# Education EDA
This notebook explores educational assessment data provided from NCES. The original datasets were achievement broken down by subject, Local Educational Agency (LEA), and school year. For now, we'll focus on 2017-18.

1. [Import Data](#Import-Data)

2. [Preview Data and Structure](#Preview-Data)

3.  [MATH ASSESSMENT](#Math-Assessment-Data)

4. [Reading & Language Arts (RLA) Assessment](#Reading-and-Language-Arts-Assessment)

[Census Broadband Dataa](#Census-Broadband-Data)

[Census Device Data](#Census-Device-Data)

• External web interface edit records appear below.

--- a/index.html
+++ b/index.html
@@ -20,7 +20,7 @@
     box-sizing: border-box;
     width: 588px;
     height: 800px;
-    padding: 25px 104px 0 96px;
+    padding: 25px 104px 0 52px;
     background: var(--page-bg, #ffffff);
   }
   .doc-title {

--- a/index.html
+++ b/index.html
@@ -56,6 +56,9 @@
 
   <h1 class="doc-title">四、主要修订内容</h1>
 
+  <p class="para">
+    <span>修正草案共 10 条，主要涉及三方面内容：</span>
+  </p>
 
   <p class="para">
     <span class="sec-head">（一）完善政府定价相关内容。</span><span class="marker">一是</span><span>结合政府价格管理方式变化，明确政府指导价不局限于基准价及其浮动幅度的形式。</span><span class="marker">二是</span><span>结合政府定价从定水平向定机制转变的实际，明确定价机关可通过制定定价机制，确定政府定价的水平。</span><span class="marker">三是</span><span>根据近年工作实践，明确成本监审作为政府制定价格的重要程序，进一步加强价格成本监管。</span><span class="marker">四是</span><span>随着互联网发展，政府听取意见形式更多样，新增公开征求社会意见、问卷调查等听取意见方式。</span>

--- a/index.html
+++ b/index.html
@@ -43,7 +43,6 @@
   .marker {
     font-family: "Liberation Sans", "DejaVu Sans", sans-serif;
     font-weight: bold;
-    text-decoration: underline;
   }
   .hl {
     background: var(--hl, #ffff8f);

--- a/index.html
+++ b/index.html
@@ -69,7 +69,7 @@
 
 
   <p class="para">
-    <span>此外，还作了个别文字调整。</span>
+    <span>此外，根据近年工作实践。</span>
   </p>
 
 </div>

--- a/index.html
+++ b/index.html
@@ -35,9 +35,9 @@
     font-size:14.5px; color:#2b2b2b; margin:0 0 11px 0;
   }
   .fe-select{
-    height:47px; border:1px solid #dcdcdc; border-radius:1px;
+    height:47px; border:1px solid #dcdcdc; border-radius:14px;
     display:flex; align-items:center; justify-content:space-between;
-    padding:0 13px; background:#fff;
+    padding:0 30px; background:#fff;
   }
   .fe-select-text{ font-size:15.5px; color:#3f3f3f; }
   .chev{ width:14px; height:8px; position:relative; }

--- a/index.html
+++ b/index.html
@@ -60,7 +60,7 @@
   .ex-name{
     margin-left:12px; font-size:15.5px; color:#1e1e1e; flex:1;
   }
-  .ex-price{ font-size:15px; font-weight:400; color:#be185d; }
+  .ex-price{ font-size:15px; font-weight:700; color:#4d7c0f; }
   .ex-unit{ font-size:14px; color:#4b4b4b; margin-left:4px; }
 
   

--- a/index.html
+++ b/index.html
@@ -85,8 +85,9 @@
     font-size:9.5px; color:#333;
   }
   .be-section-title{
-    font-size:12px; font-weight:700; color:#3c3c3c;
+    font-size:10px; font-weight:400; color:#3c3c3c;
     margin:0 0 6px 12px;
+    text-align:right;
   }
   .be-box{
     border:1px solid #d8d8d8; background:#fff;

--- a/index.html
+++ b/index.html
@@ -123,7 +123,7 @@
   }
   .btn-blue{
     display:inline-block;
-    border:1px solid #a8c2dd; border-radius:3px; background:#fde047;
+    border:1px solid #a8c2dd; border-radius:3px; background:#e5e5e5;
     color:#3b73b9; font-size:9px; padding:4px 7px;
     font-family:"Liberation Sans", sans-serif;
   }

[Geographical Data](#Geographical-Data)


# Import Data

In [1]:
## Import necessary modules
import pandas as pd
import numpy as np
import seaborn as sns
import matplotlib.pyplot as plt
import re
from itertools import compress

## Functions to call data from website

### Links

[Math Achievement Percentage Proficiency by Local Education Agency, 2017-18](https://www2.ed.gov/about/inits/ed/edfacts/data-files/math-achievement-lea-sy2017-18.csv)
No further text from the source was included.